GuessingGame: Measuring Informativeness of Open-Ended Questions in Large Language Models
Open-ended questions are the lifeblood of large language models (LLMs) in real-world use, from creative writing to complex reasoning tasks. Yet not all questions are equally informative. Some elicit broad, generic responses, while others spark concise, content-rich explanations that reveal the model’s understanding and the user’s intent. The GuessingGame approach offers a principled way to quantify how informative a question is by watching how much uncertainty the question reduces when the model provides an answer.
What is GuessingGame?
At its core, GuessingGame treats an open-ended prompt as a probe into a topic. Before the prompt is answered, you have a prior belief about the likely content that should emerge. After the model responds, you update that belief based on the output. The informativeness of the question is then measured by the information gain—the degree to which the answer narrows the space of plausible content.
Informativeness is not about right or wrong; it's about how much the answer shifts our understanding of what could be true about the topic.
Operationally, GuessingGame combines a prompt, a model-generated answer, and a secondary mechanism (a “guesser”) that tries to infer the intended content or the key facts the prompt sought to evoke. By comparing the prior and posterior distributions over content, we derive a structured metric that captures the prompt’s diagnostic power.
How to implement GuessingGame
- Curate a diverse prompt set: gather open-ended questions across domains (science, policy, ethics, fiction) with varying expected specificity. Ensure prompts vary in length, scope, and implied ambiguity.
- Run responses: feed prompts to the target LLM and collect the generated answers. Keep metadata that may influence informativeness, such as prompt length or presence of constraints.
- Deploy a guesser model: use a second model (or the same one with different prompting) to generate a set of candidate content components that could plausibly answer the prompt. This creates a posterior distribution over possible content.
- Compute information gain: quantify how much the posterior reduces uncertainty relative to the prior.

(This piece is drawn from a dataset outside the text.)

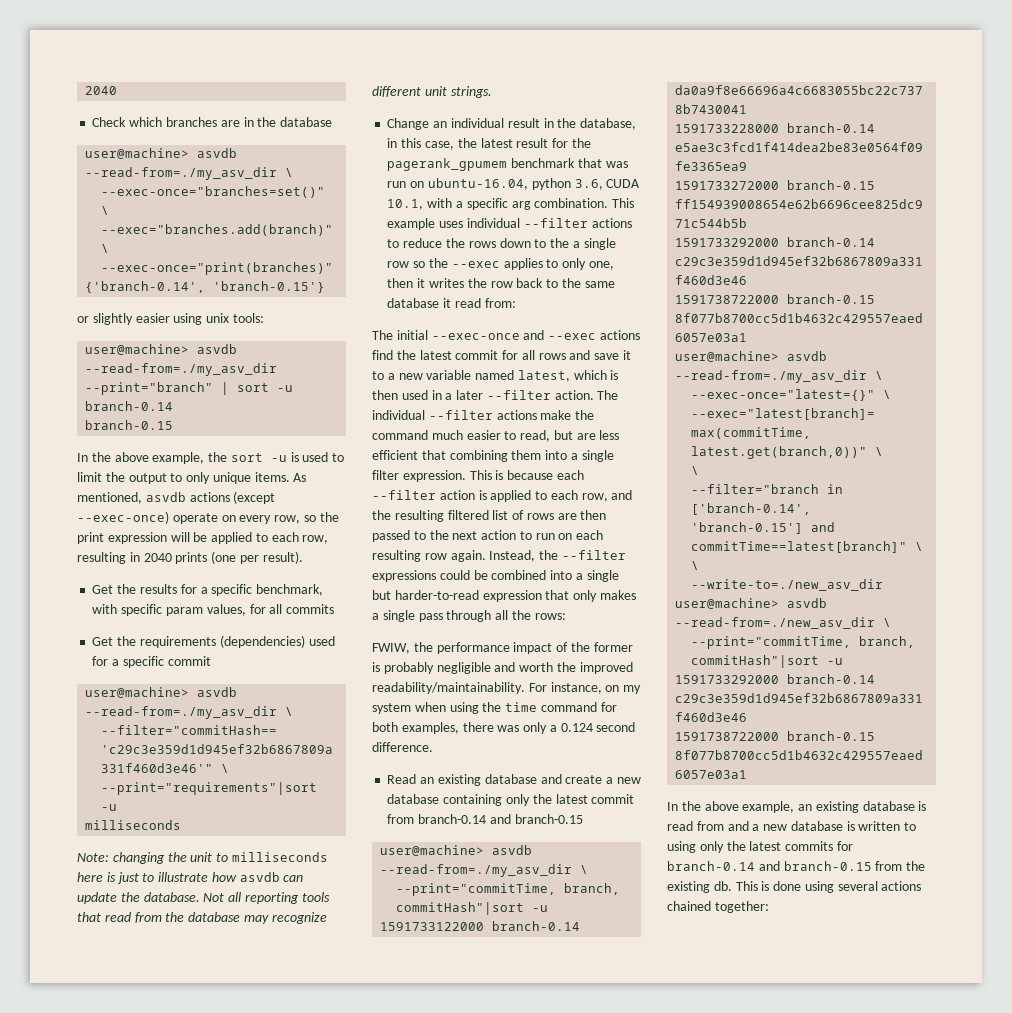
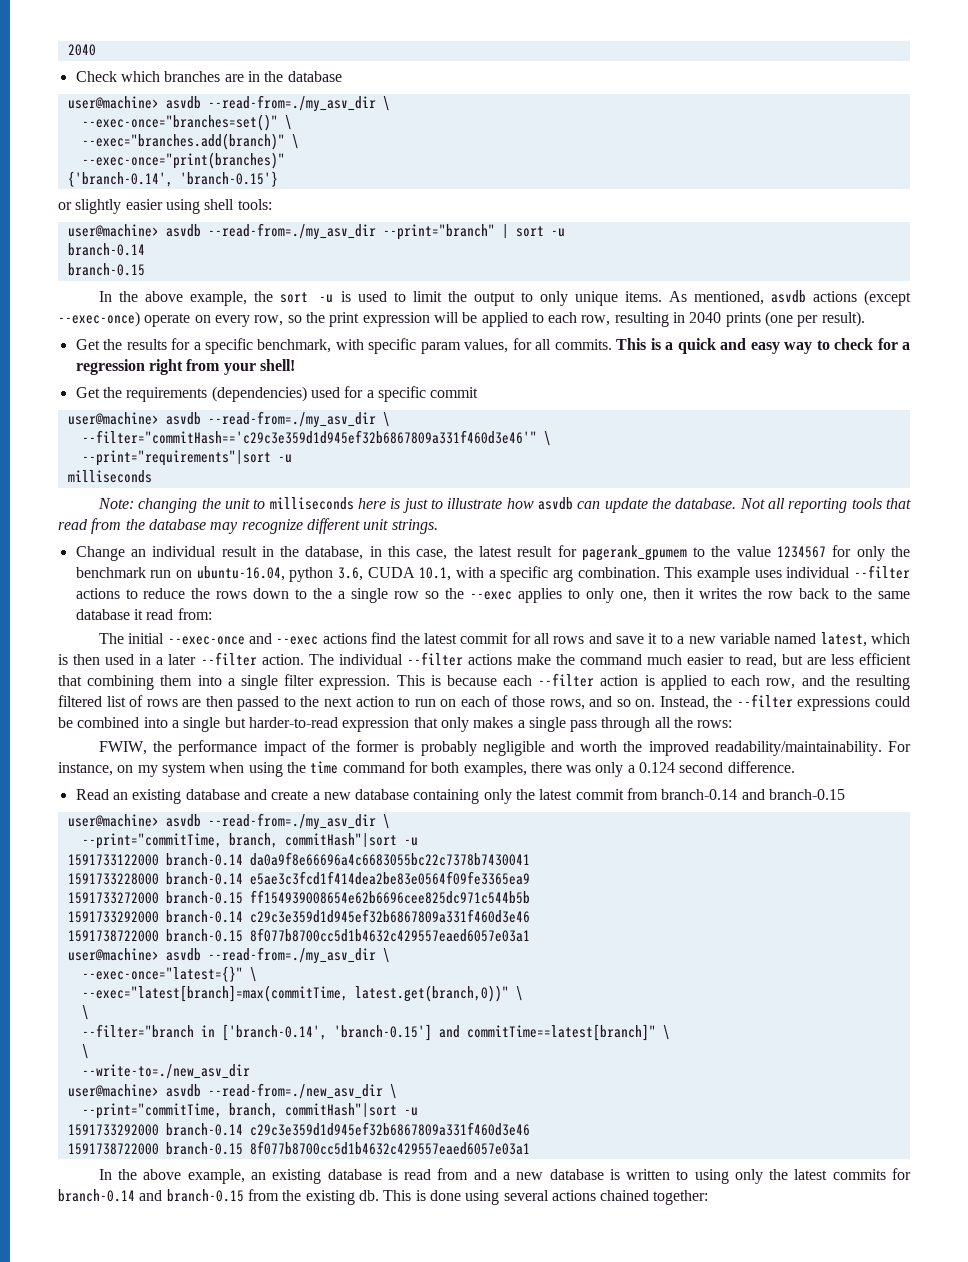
[206,313,230,323] unix -> [204,199,235,210] shell
[286,604,335,614] commits -> [554,338,911,354] [75,359,295,375] commits. This is a quick and easy way to check for a regression right from your shell!
[571,138,591,148] [387,158,628,171] the pagerank_gpumem benchmark that was -> [581,545,910,561] [75,567,146,578] pagerank_gpumem to the value 1234567 for only the benchmark
[372,550,486,562] resulting row again. -> [494,695,656,710] of those rows, and so on.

Common choices include mutual information or expected information gain (EIG) over content categories or fact sets.
- Calibrate with human judgments: have human evaluators rate the usefulness and accuracy of the inferred content to align automated metrics with human judgments.
Metrics you can use
- Mutual information (MI) between the prompt and the inferred content. Higher MI signals that the prompt elicits content with clearer, more predictable signals.
- Top-k guess accuracy for the content components the model should reveal. This tracks whether the guesser’s leading options include the ground-truth content.

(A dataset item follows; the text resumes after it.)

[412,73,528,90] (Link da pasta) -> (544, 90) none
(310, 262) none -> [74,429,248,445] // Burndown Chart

- Information gain per token—normalizes informativeness by response length, guarding against artificially long but vague answers.
- Calibration error comparing predicted confidence with human-rated informativeness. Well-calibrated prompts show alignment between model certainty and the actual utility of the content.
- Content diversity score to ensure prompts don’t overfit to a narrow set of facts; a truly informative prompt often yields varied, multi-faceted information.
Practical considerations and pitfalls
There are several caveats to keep in mind. First, informativeness is contextual: a prompt may be highly informative for a domain expert but less so for a lay audience. Second, leakage or prompt-priming effects can inflate apparent informativeness if the model’s response mirrors the guesser’s training data. Third, human evaluation remains essential to guard against metrics that reward style or verbosity over substantive content.
Designing better prompts with GuessingGame
When used in prompt design, GuessingGame helps you identify which prompts reliably extract precise, actionable knowledge. If a prompt consistently yields high information gain with concise responses, it’s a strong candidate for deployment in production workflows. Conversely, prompts with low information gain signal a need for rewording, added constraints, or a shift to a more focused prompt type.
Example scenario
Consider a prompt: “Explain the major factors contributing to ocean acidification in a way a non-expert can understand.” The LLM returns a structured explanation with several factors and a brief mechanism for how CO2 impacts seawater chemistry. A guesser then attempts to predict the key content the prompt aimed to evoke—factors such as CO2 dissolution, bicarbonate buffering, and ecosystem impacts. If the guesser’s top predictions align with the model’s content and the inferred content significantly narrows the possible set of factors, the information gain is high. If the answer is broad and repetitive, the guesser may still capture some factors, but the overall information gain will be lower, signaling a less informative prompt.
Why GuessingGame matters in practice
For teams building and evaluating LLM-based assistants, GuessingGame provides a transparent, quantitative lens on prompt design. It helps distinguish prompts that drive rich, content-rich outputs from those that merely produce surface-level text. In safety-sensitive or knowledge-critical applications, prioritizing high-informativeness prompts can improve reliability and reduce ambiguity in model behavior.
Final thoughts
In the evolving landscape of large language models, understanding what makes a question informative is as important as the answers themselves. GuessingGame offers a disciplined approach to measuring informativeness, aligning prompt engineering with measurable outcomes. As researchers and practitioners adopt this framework, we’ll gain sharper tools for crafting prompts that consistently unlock useful, trustworthy content from AI systems.